I’d add DMs should take the tattoo idea and run with it. With the appearance of tattoos as a magical item, I’m seriously considering taking a look at tweaking Eberron’s dragon marks for a home brew campaign. Tattoos are a neat idea and I’m glad WoTC jumped at providing some ‘official’ examples.

Wondrous Lair Items – I can see as players approach the paragon tier, they are going to begin attracting followers and needing a more stable home base of operations. Having a few of these items can provide a cool home lair for your players. Also having these items can serve as inspiration having your player’s attacked on their home turf. Nothing like seeing their secluded keep as a target for marauders.

These items (and sets which I’ll talk about shortly) taps into a problem I see a bit with larger parties. By level 7 or 8, likely you will have players that managed to pick up a good set of armor and/or weapons. An upgrade I’m sure is welcomed, but some players might find their needs for loot sated with the stuff they already picked up. Handing out these wondrous lair items makes for a nice alternative, where the players get a chance to get something cool to add to their possessions (rather than just replacements for stuff they have)

Item Sets – I feel these are a great way to add small items to a player, slowly increasing his abilities, rather than completely overhauling gear he has. The sets also might work as a good hook. A rumor of gaining another item to round out a set likely would be tempting, despite what dangers await. I especially like the idea of group sets. Another way to cement the party with something that binds them together and makes them more powerful

I think a key way to introduce sets is to ignore the potential of combined abilities and treat them as regular magic items initially. Just use them to fill out treasure parcels. As the players move along the campaign, gradually reveal the items have some manner of synergy. I think this way the items evolve in power, hinting to the player that there is some larger story behind the artifacts.

Speaking of story, I enjoyed the item lore sidebars in AV2. A little more detail of lore for specific items, and especially the adventure ideas, were a worthy addition to the book. I’m a sucker for little tidbits and adventuring ideas for one-shot sessions.

The Good – Lots of magic items, and some new types too. I was happy to see just about all the bases covered, even the addition of totems and tomes. I was also happy to see they included some items that dipped into the other campaign settings (Eberrron and FR), but were nice enough to include the rules for those abilities. The lore and adventure ideas related to certain items were a nice touch. One thing I absolutely love was the index. All items were not only broken up by level, but by type and slot too.
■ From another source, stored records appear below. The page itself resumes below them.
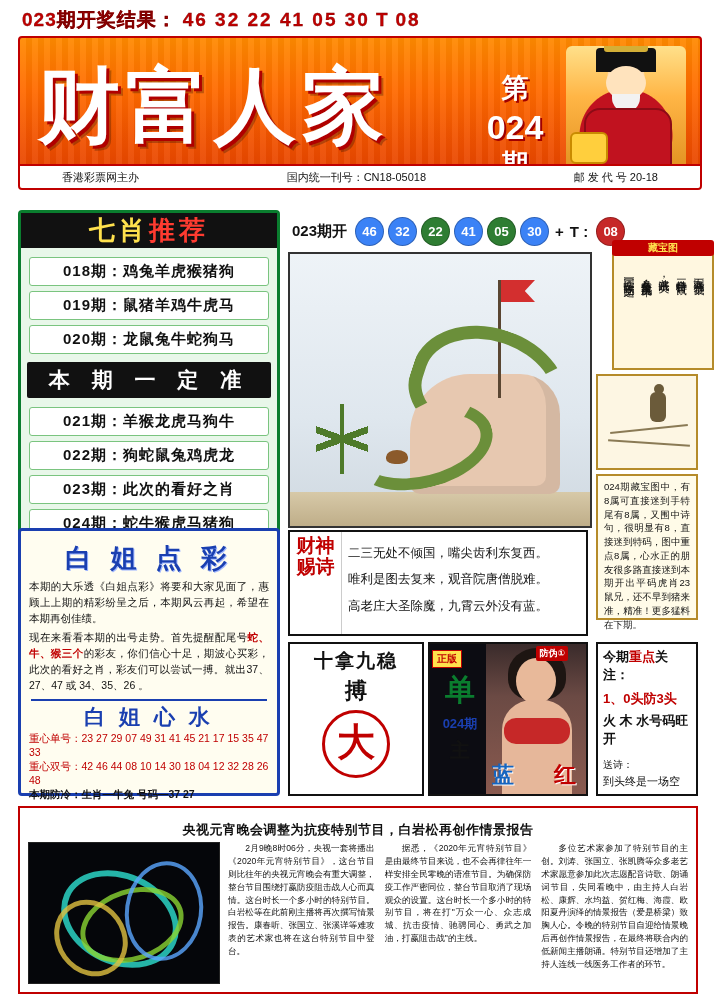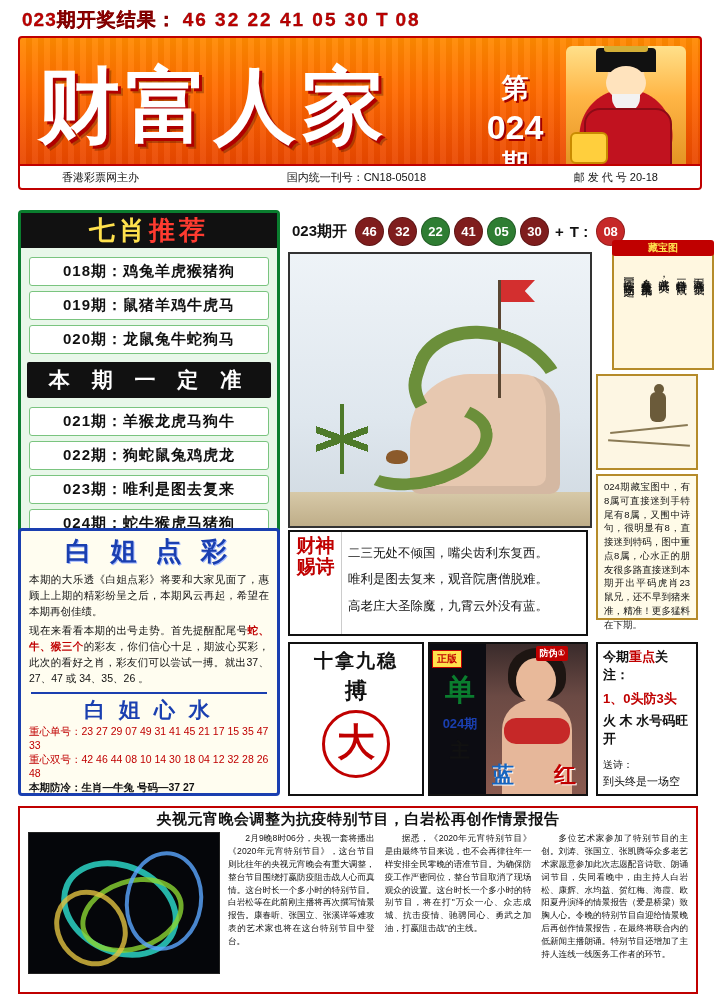--- a/index.html
+++ b/index.html
@@ -79,7 +79,7 @@
     width:27px;height:27px;border-radius:50%;color:#fff;font-size:13px;font-weight:bold;
     display:flex;align-items:center;justify-content:center;border:1px solid rgba(0,0,0,.25);
   }
-  .b-blue{background:#7f1d1d;}
+  .b-blue{background:#3b82f6;}
   .b-green{background:#2e7d32;}
   .b-red{background:#c62828;}
   .plus{font-size:15px;font-weight:bold;color:#111;margin:0 2px;}

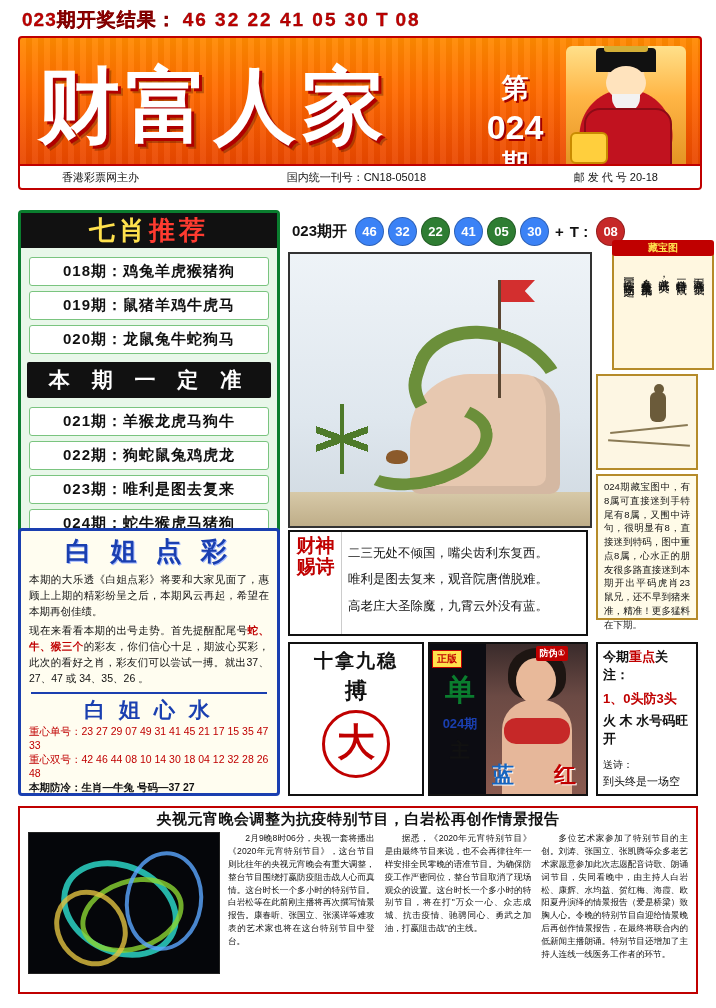--- a/index.html
+++ b/index.html
@@ -304,7 +304,7 @@
       <div class="rowlist">
         <div class="rowitem">021期：羊猴龙虎马狗牛</div>
         <div class="rowitem">022期：狗蛇鼠兔鸡虎龙</div>
-        <div class="rowitem">023期：唯利是图去复来</div>
+        <div class="rowitem">023期：此次的看好之肖</div>
         <div class="rowitem">024期：蛇牛猴虎马猪狗</div>
       </div>
     </div>

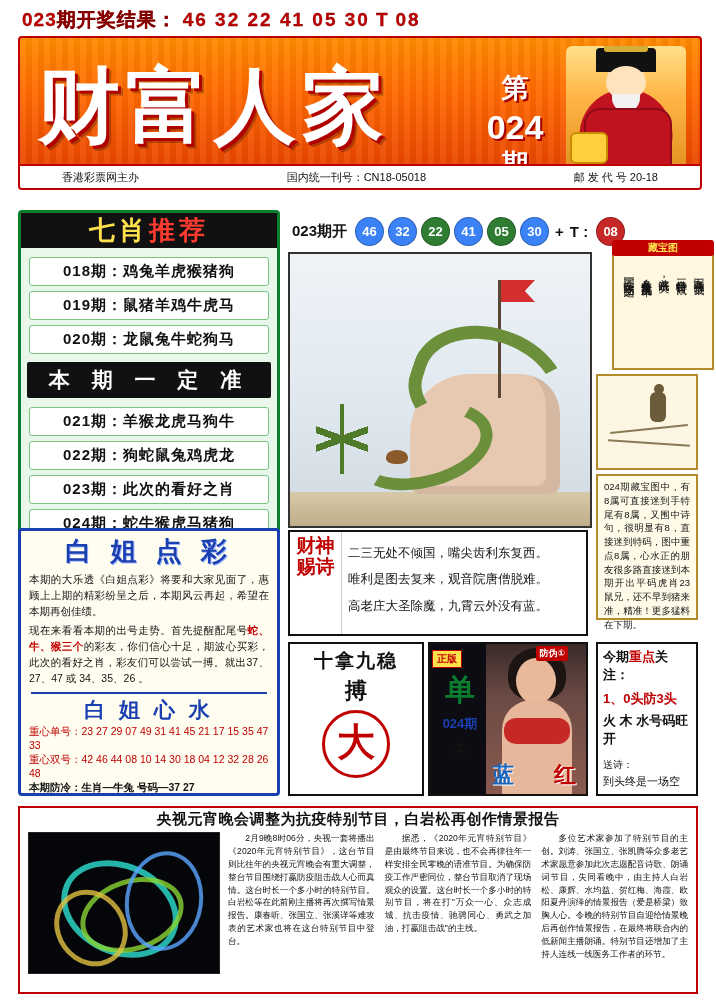--- a/index.html
+++ b/index.html
@@ -112,7 +112,7 @@
   }
   .baijie .t{
     text-align:center;font-size:26px;font-weight:bold;color:#1a3fb0;letter-spacing:6px;
-    padding:3px 0 1px;text-shadow:1px 1px 0 #9fb6ff;
+    padding:10px 0 1px;text-shadow:1px 1px 0 #9fb6ff;
   }
   .baijie .body{font-size:10.5px;line-height:1.5;color:#111;padding:2px 8px;text-align:justify;}
   .baijie .body .r{color:#c00000;font-weight:bold;}

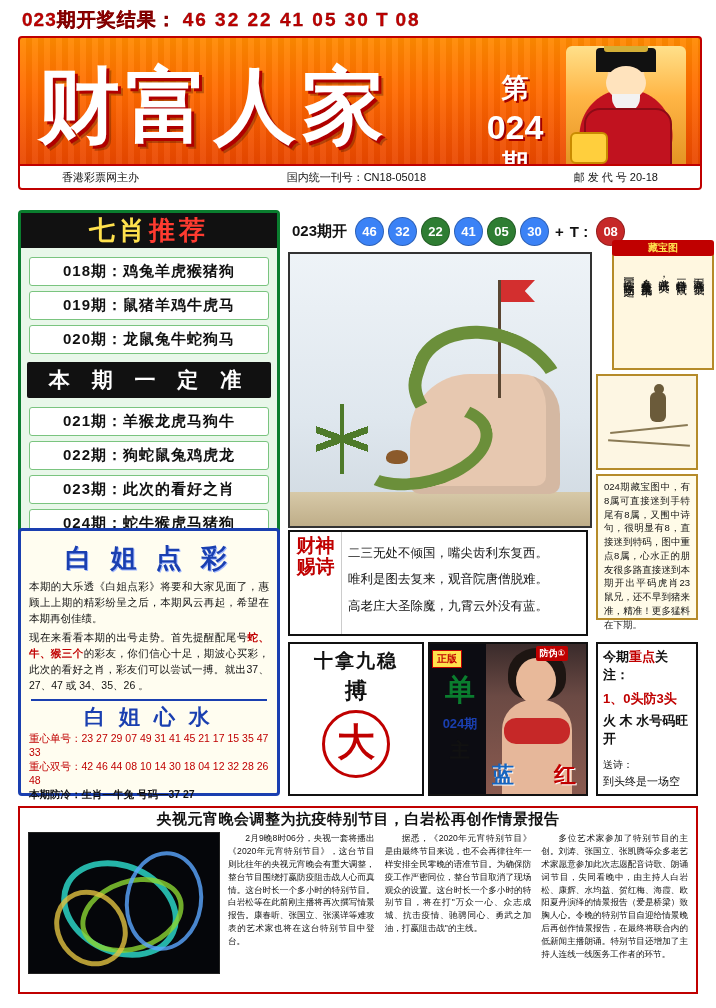--- a/index.html
+++ b/index.html
@@ -229,7 +229,7 @@
     border:2px solid #c00000;background:#fff;box-sizing:border-box;
   }
   .news .hl{
-    text-align:center;font-size:15px;font-weight:bold;color:#111;padding:2px 0 3px;letter-spacing:0.5px;
+    text-align:center;font-size:13px;font-weight:bold;color:#111;padding:13px 0 3px;letter-spacing:0.5px;
   }
   .news .cont{display:flex;padding:0 8px;gap:8px;}
   .news .pic{

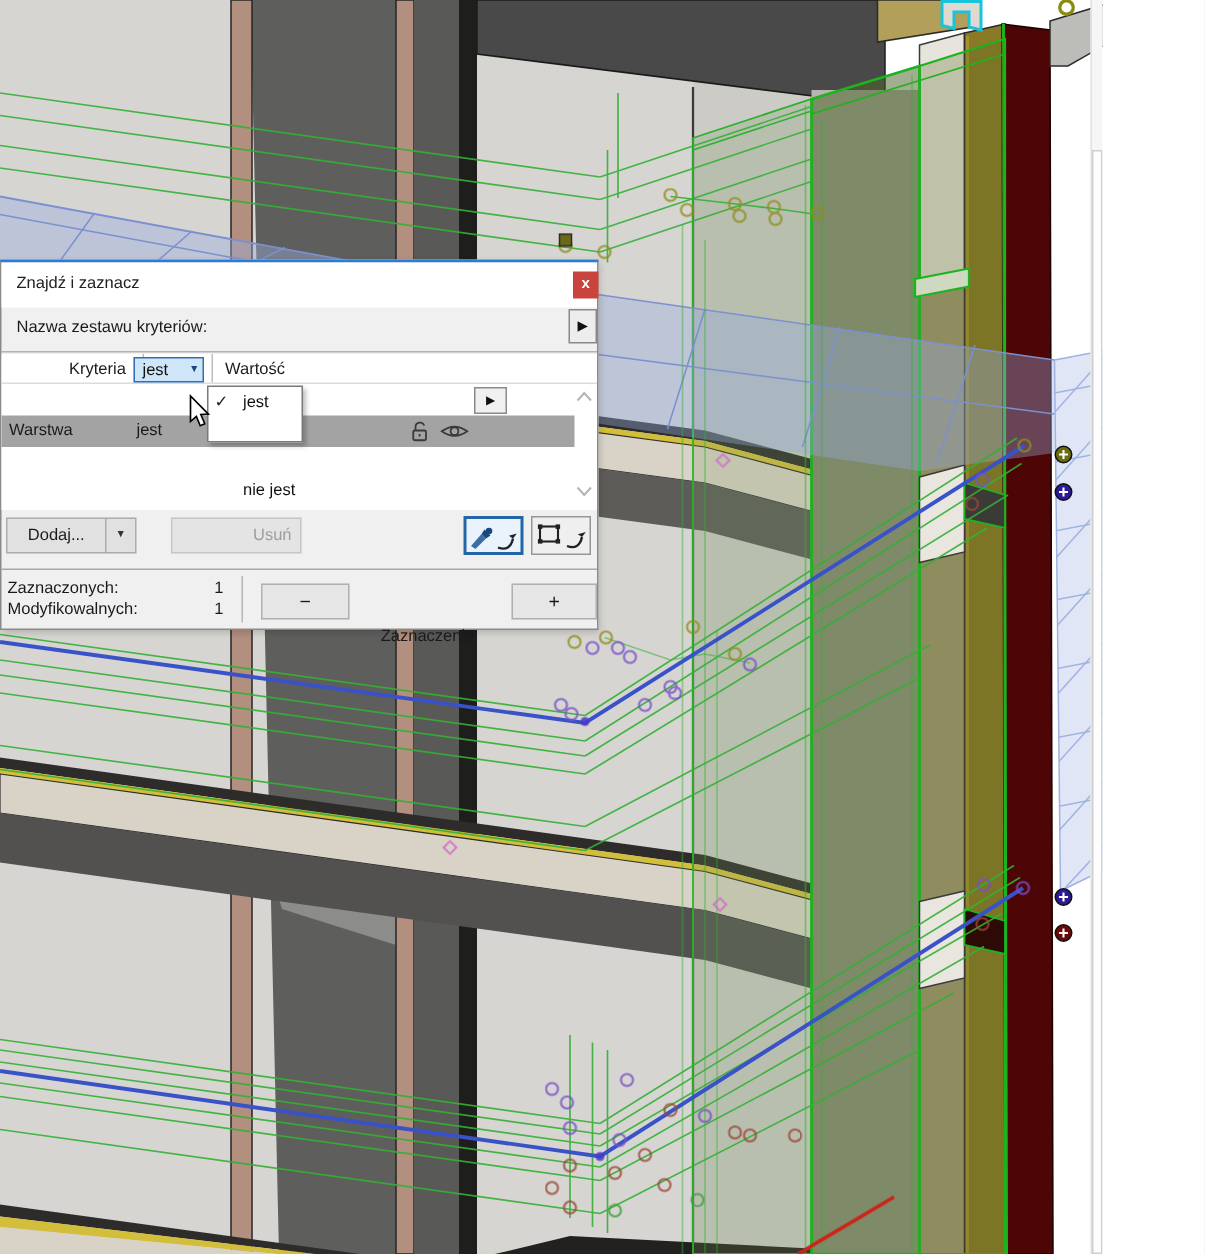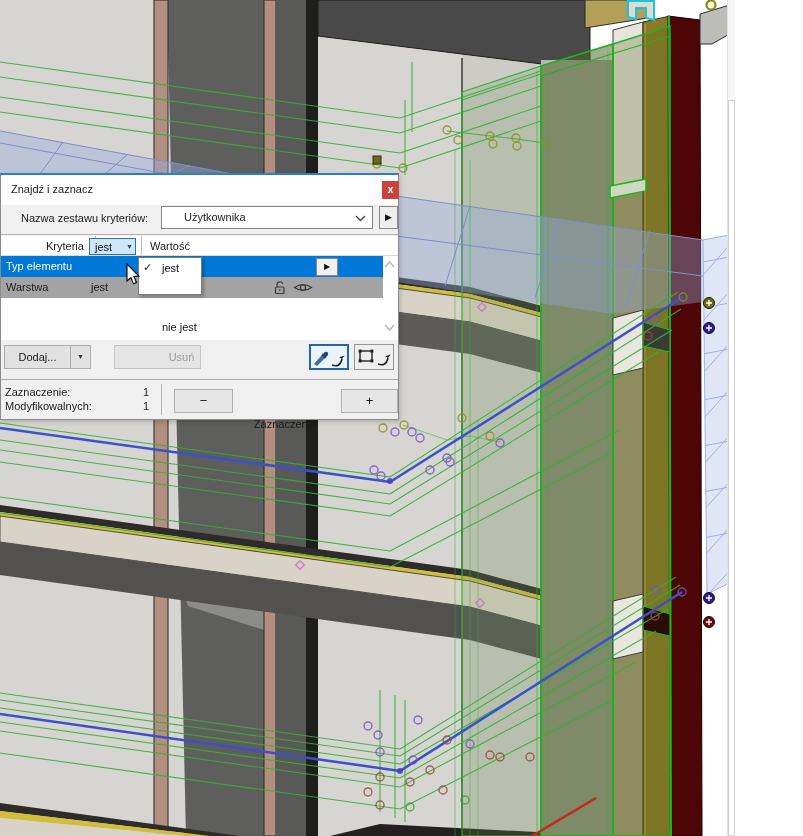--- a/index.html
+++ b/index.html
@@ -29,7 +29,7 @@
   .title{position:absolute;left:10px;top:8px;font-size:11px;color:#222;}
   .close-btn{position:absolute;left:381px;top:6px;width:17px;height:18px;background:var(--close-red);
     color:#fff;font-weight:bold;font-size:10px;text-align:center;line-height:18px;cursor:default;}
-  .lbl-criteria-set{position:absolute;left:20px;top:37px;}
+  .lbl-criteria-set{position:absolute;left:10px;top:37px;}
   .combo{position:absolute;left:160px;top:31px;width:212px;height:23px;background:#fff;
     border:1px solid #848484;}
   .combo .val{position:absolute;left:22px;top:4px;}

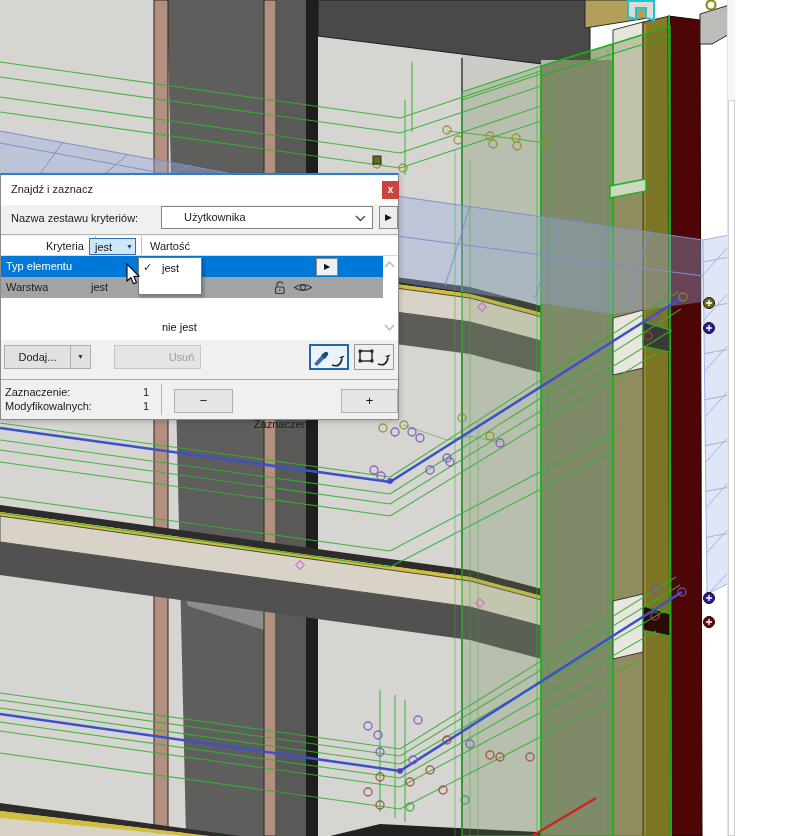--- a/index.html
+++ b/index.html
@@ -342,12 +342,6 @@
   </div>
 
   <span class="lbl-criteria-set">Nazwa zestawu kryteriów:</span>
-  <div class="combo">
-    <span class="val">Użytkownika</span>
-    <svg width="11" height="7">
-          <polyline points="1,1 5.5,5.5 10,1" fill="none" stroke="#444" stroke-width="1.3"></polyline>
-        </svg>
-  </div>
   <div class="flyout flyout-top">▶</div>
 
   <div class="sep1"></div>

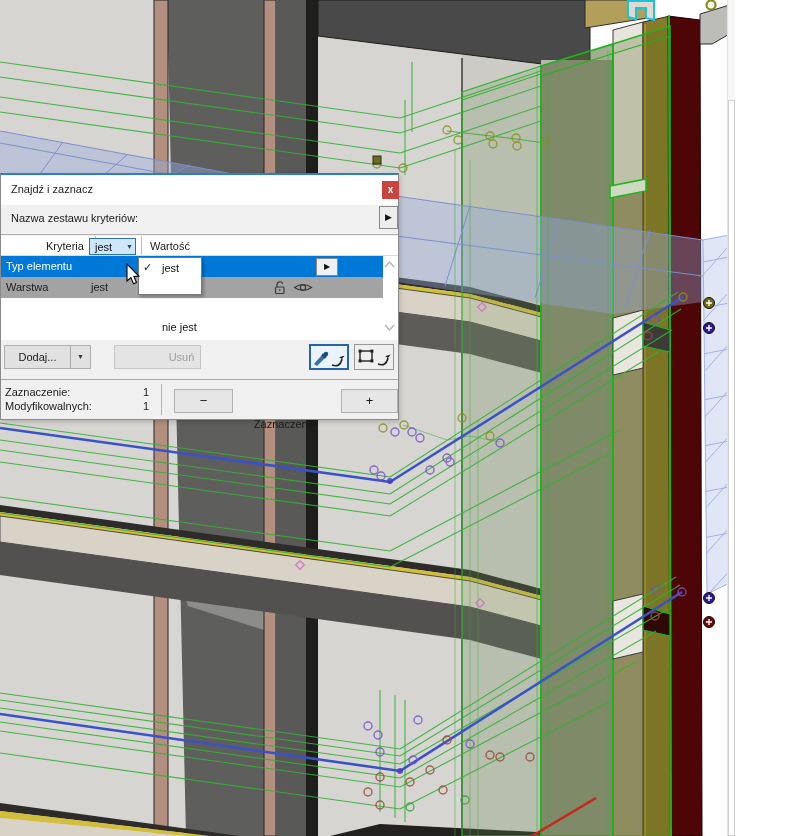--- a/index.html
+++ b/index.html
@@ -353,9 +353,6 @@
     <div class="colline" style="left:140px"></div>
     <div class="hdr-underline"></div>
 
-    <div class="row1">
-      <span class="c1">Typ elementu</span>
-    </div>
     <div class="op-combo">
       <span class="t">jest</span>
       <span class="arr">▼</span>

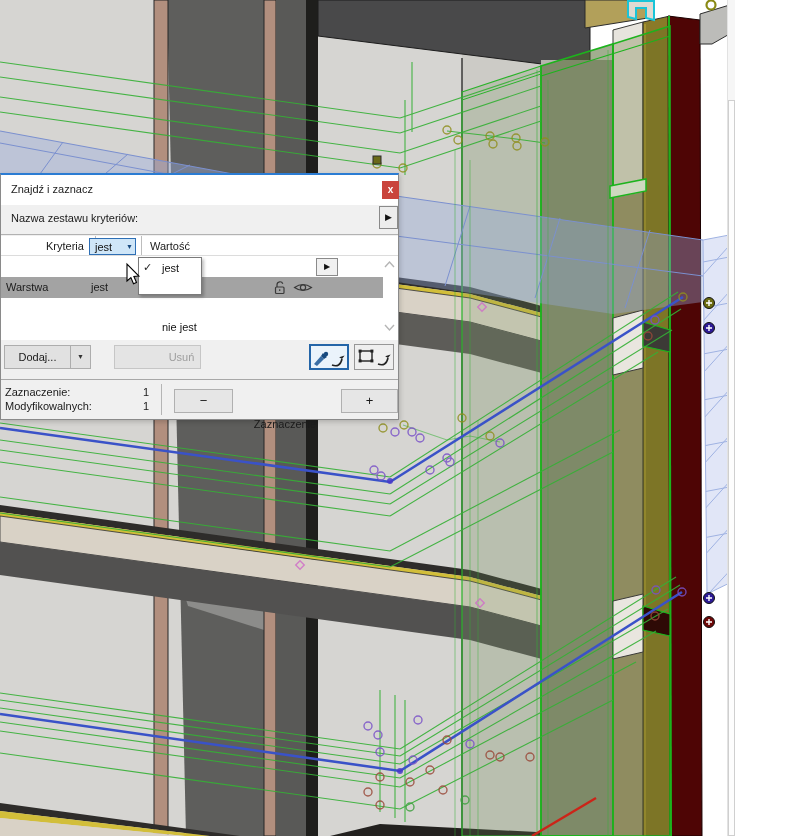--- a/index.html
+++ b/index.html
@@ -418,7 +418,7 @@
 
   <div class="sep2"></div>
 
-  <span class="stat-l1">Zaznaczenie:</span>
+  <span class="stat-l1">Zaznaczonych:</span>
   <span class="stat-v1">1</span>
   <span class="stat-l2">Modyfikowalnych:</span>
   <span class="stat-v2">1</span>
Hopefully WoTC will look into providing an errata of the first book to have a similar index.

The Bad – Not all items are hits out of the park. I especially am befuddled with the inclusion of immurments. These special terrain enchantments seem better in DM hands as hazards. I guess for the ultimate ambush, something like this could be used by a group (or for the ultimate hunt luring a monster). Still it seems a little out of place. Also, where are the bard items? I guess they are still stuck with the items from PHB2.

The Verdict – Is this absolutely needed? No. I think with the first AV, a DM will have plenty of neat magic items at their fingertips. If you have the money though, I would recommend picking it up. The types of items covered makes for a good addition, and the types alone can spark a lot of homebrew creativity. Not to mention, the item sets and lore sidebars can offer a few adventure ideas themselves.